Ao ouvir a mãe dizer tais coisas conseguiu sorrir novamente.
No dia seguinte foram todos para o hospital. A princípio os médicos não queriam deixar entrar tanta gente no quarto do paciente, mas Esmeralda insistiu tanto que o médico acabou por consentir:
– Visto que hoje é dia de Páscoa, podem entrar; mas com uma condição: uma enfermeira vos acompanhará e ficará lá durante a vossa visita.
Todos aceitaram e lá foram na direcção ao quarto.

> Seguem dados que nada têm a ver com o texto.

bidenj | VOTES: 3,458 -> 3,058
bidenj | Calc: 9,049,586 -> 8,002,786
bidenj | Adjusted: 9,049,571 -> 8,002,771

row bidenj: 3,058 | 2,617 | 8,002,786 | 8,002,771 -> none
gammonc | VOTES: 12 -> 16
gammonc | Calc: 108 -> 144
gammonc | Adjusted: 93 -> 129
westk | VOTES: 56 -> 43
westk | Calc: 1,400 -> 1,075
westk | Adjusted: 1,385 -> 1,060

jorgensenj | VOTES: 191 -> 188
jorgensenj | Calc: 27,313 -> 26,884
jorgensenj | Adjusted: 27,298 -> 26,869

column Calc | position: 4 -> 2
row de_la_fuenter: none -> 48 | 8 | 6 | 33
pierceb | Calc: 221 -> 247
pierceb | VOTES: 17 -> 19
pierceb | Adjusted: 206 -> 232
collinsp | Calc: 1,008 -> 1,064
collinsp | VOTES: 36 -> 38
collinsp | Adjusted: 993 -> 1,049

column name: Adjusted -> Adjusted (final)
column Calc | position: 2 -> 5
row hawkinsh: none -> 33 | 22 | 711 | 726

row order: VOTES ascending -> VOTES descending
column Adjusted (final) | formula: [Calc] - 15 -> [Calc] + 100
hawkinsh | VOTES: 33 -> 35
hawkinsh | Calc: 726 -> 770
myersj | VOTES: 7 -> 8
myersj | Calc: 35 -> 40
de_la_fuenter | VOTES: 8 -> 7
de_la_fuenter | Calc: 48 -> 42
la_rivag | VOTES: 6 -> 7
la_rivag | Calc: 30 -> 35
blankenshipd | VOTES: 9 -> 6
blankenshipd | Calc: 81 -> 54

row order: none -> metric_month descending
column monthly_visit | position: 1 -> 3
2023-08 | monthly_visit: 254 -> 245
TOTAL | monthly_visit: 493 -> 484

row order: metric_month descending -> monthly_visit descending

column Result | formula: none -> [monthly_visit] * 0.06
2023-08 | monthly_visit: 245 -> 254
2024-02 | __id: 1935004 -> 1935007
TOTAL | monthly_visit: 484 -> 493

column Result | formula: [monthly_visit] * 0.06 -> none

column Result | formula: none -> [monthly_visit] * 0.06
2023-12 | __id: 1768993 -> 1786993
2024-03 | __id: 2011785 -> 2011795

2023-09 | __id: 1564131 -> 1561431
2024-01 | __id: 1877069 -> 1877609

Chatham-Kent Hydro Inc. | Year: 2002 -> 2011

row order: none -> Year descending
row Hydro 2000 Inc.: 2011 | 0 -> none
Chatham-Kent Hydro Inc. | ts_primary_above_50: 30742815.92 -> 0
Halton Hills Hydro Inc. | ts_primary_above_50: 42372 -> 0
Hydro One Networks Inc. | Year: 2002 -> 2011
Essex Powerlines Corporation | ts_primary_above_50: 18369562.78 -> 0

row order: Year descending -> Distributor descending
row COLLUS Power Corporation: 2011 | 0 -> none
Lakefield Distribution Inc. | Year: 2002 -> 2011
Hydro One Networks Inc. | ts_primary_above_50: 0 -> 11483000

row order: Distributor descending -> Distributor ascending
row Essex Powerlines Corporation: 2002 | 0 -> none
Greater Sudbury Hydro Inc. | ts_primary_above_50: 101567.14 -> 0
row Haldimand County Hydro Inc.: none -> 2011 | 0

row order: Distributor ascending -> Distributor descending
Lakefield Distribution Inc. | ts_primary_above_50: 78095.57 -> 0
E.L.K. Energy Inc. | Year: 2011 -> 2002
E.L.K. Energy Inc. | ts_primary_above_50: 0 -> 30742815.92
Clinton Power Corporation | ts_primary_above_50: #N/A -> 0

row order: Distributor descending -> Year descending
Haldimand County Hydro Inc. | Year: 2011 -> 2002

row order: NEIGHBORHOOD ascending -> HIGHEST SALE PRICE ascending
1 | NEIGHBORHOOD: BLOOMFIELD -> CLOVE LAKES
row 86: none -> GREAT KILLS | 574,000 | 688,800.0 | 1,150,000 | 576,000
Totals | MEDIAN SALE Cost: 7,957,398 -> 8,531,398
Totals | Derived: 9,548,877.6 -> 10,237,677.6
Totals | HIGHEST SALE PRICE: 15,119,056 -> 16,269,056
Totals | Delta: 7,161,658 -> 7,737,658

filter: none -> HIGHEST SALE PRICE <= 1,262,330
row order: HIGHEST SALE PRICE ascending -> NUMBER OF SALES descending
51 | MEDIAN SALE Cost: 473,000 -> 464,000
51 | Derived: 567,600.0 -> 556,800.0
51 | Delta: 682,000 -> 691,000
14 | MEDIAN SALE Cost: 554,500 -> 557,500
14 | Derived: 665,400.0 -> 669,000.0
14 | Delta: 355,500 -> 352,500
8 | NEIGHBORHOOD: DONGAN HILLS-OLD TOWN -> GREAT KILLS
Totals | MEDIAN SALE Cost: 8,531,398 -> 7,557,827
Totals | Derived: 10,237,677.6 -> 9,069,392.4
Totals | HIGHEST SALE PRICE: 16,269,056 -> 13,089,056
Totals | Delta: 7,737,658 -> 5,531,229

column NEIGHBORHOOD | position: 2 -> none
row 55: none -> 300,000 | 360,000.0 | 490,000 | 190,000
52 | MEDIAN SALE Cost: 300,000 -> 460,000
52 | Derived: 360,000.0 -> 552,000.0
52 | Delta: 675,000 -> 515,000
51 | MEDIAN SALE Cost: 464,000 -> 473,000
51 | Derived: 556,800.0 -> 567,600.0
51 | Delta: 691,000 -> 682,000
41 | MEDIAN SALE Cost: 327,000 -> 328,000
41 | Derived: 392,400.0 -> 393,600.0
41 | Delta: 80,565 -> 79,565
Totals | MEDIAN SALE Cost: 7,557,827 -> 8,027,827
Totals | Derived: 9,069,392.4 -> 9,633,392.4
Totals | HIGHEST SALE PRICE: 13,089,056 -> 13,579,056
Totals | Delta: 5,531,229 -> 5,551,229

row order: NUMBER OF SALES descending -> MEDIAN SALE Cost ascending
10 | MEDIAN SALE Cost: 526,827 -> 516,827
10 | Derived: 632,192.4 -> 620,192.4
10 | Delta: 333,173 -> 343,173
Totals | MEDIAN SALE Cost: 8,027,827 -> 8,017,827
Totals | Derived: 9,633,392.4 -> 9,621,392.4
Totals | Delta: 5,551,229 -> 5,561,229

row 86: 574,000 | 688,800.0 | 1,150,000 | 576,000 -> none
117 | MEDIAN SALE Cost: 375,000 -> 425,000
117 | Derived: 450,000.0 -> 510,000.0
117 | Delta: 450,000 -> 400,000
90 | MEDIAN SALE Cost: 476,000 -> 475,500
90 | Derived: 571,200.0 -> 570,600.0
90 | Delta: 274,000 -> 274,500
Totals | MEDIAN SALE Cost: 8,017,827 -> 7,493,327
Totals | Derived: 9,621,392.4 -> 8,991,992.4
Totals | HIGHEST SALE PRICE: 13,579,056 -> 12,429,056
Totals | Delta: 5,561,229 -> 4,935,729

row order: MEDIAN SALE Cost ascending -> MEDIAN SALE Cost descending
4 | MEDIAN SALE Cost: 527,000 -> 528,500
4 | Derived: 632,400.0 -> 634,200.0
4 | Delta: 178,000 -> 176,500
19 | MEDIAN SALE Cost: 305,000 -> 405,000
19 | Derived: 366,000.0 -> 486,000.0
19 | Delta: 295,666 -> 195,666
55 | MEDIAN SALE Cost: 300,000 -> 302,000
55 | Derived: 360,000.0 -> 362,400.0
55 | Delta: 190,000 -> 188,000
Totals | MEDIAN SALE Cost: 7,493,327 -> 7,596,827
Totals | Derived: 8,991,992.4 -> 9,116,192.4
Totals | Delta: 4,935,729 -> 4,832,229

Esmeralda foi a primeira a entrar.
Dionísio já estava sentado, encostado à barra da cama, com uma pilha de almofadas atrás de si. Ao ver a família chegar sorriu-lhes. A namorada foi para junto dele e deu-lhe a mão, sentando-se a seu lado dizendo-lhe:
– Como vês estou junto de ti, tal como te prometi. E trouxe a nossa família mais chegada para passarem esta tarde, do dia da Festa da Ressurreição, contigo. Então, Dionísio abriu os lábios e começou por dizer:
– Esme…ral…da.
– Dionísio! – Exclamou de felicidade, deixando um sorriso sair dos seus lábios – Falaste.
– Des…cul…pa.
– Desculpa de quê?
– Por ter ti...do o aci…den…te.
– Esquece. Não tiveste a culpa de nada. E aliás, o importante é estarmos juntos hoje. Não importa onde seja. Eu tenho é que te agradecer... Sei que é talvez desapropriado o que eu vou dizer, mas… – E sorriu, baixando a cabeça.
– Diz.
Então, encarou-o e disse:
– Esta desgraça serviu para nos aproximar cada vez mais e para nos unir a Deus. Tenho a certeza que as tuas rápidas melhoras tiveram muito a mão de Deus.
– Mas e o… casa…men…to?
– Fica para depois; por que eu acredito que os sentimentos, com o tempo, não se desgastam, muito pelo contrário: crescem e se fortificam cada vez mais.